In [1]:
import findspark
findspark.init()
findspark.find()

'C:\\apachespark\\spark-2.4.7-bin-hadoop2.7'

In [2]:
from pyspark.sql import SparkSession
spark=SparkSession.builder.appName('Demo').getOrCreate()

In [3]:
from pyspark.sql.types import *
schemaTransData = StructType([
    StructField("txnid", IntegerType(), True),
    StructField("txndate", StringType(), True),
    StructField("custid", IntegerType(), True),
    StructField("amount", DoubleType(), True),
    StructField("category", StringType(), True),
    StructField("subcategory", StringType(), True),
    StructField("city", StringType(), True),
    StructField("state", StringType(), True),
    StructField("txntype", StringType(), True),
                    ])

In [4]:
transDataDF = spark.read.schema(schemaTransData).csv('txnsSmall')

In [5]:
transDataDF.show(5)

+-----+----------+-------+------+------------------+--------------------+-----------+----------+-------+
|txnid|   txndate| custid|amount|          category|         subcategory|       city|     state|txntype|
+-----+----------+-------+------+------------------+--------------------+-----------+----------+-------+
|    0|06-26-2011|4007024| 40.33|Exercise & Fitness|Cardio Machine Ac...|Clarksville| Tennessee| credit|
|    1|05-26-2011|4006742|198.44|Exercise & Fitness|Weightlifting Gloves| Long Beach|California| credit|
|    2|06-01-2011|4009775|  5.58|Exercise & Fitness|Weightlifting Mac...|    Anaheim|California| credit|
|    3|06-05-2011|4002199|198.19|        Gymnastics|    Gymnastics Rings|  Milwaukee| Wisconsin| credit|
|    4|12-17-2011|4002613| 98.81|       Team Sports|        Field Hockey|Nashville  | Tennessee| credit|
+-----+----------+-------+------+------------------+--------------------+-----------+----------+-------+
only showing top 5 rows



In [6]:
transDataDF.printSchema()

root
 |-- txnid: integer (nullable = true)
 |-- txndate: string (nullable = true)
 |-- custid: integer (nullable = true)
 |-- amount: double (nullable = true)
 |-- category: string (nullable = true)
 |-- subcategory: string (nullable = true)
 |-- city: string (nullable = true)
 |-- state: string (nullable = true)
 |-- txntype: string (nullable = true)



# Goal: Find  the total revenue generated based on category

### Approach 1 - SQL - based Approach

In [7]:
transDataDF.write.parquet("txnsPARQUET")

In [8]:
transDataDF.registerTempTable("transactions")

In [11]:
spark.sql("select count(txnid) as cash_txns from transactions where txntype = 'cash'").show()

+---------+
|cash_txns|
+---------+
|       64|
+---------+



In [21]:
spark.sql("select category, count(txnid) as highest_selling_category from transactions group by category order by highest_selling_category desc").show(1)

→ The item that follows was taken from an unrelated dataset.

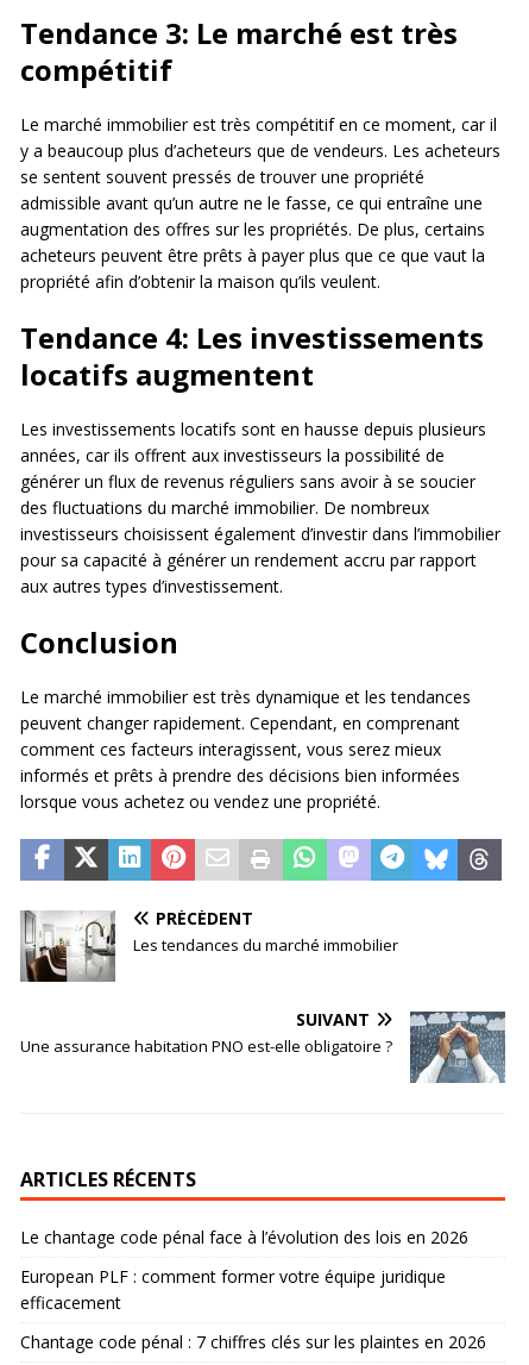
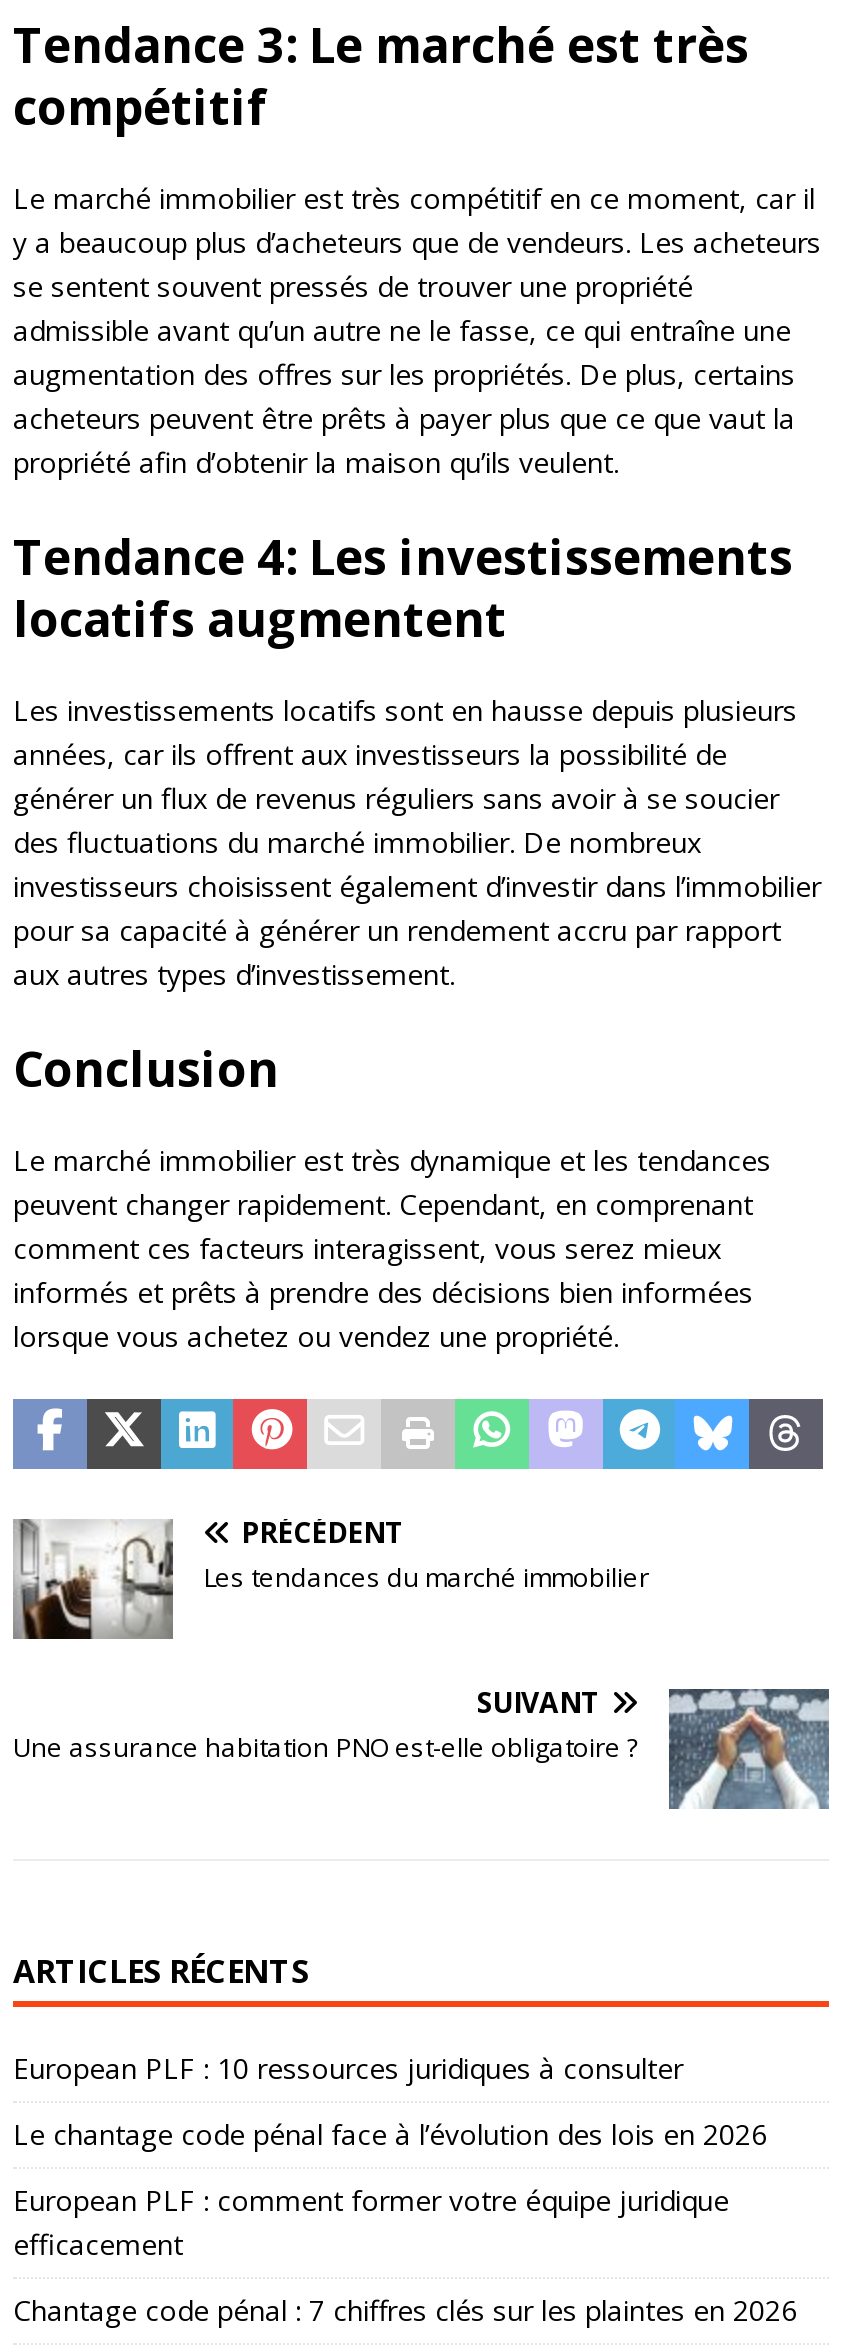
none -> [13,2049,683,2087] European PLF : 10 ressources juridiques à consulter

+------------------+------------------------+
|          category|highest_selling_category|
+------------------+------------------------+
|Outdoor Recreation|                      57|
+------------------+------------------------+
only showing top 1 row



In [22]:
spark.sql("select category, count(amount) as lowest_selling_category from transactions group by category order by lowest_selling_category asc").show(1)

+--------+-----------------------+
|category|lowest_selling_category|
+--------+-----------------------+
| Puzzles|                      7|
+--------+-----------------------+
only showing top 1 row



In [26]:
spark.sql("select t.subcategory, count(t.txnid) as subcategory_total from transactions t where t.category = (select category from (select count(txnid) as category_total, category from transactions group by category order by category_total desc limit 1) a) group by t.subcategory order by subcategory_total asc").show(1)

+-----------+-----------------+
|subcategory|subcategory_total|
+-----------+-----------------+
|       Golf|                1|
+-----------+-----------------+
only showing top 1 row



### Approach 2 - Using Programming Approach

In [48]:
from pyspark.sql.functions import *

In [31]:
transDataDF.where("txntype = 'cash'").agg({'txnid':'count'}).alias("cash_txns").show()

+------------+
|count(txnid)|
+------------+
|          64|
+------------+



In [32]:
transDataDF.where("txntype = 'cash'").count()

64

In [50]:
transDataDF.groupBy('category').agg({'txnid':'count'}).withColumnRenamed("count(txnid)", "count_txns").sort(desc("count_txns")).show(1)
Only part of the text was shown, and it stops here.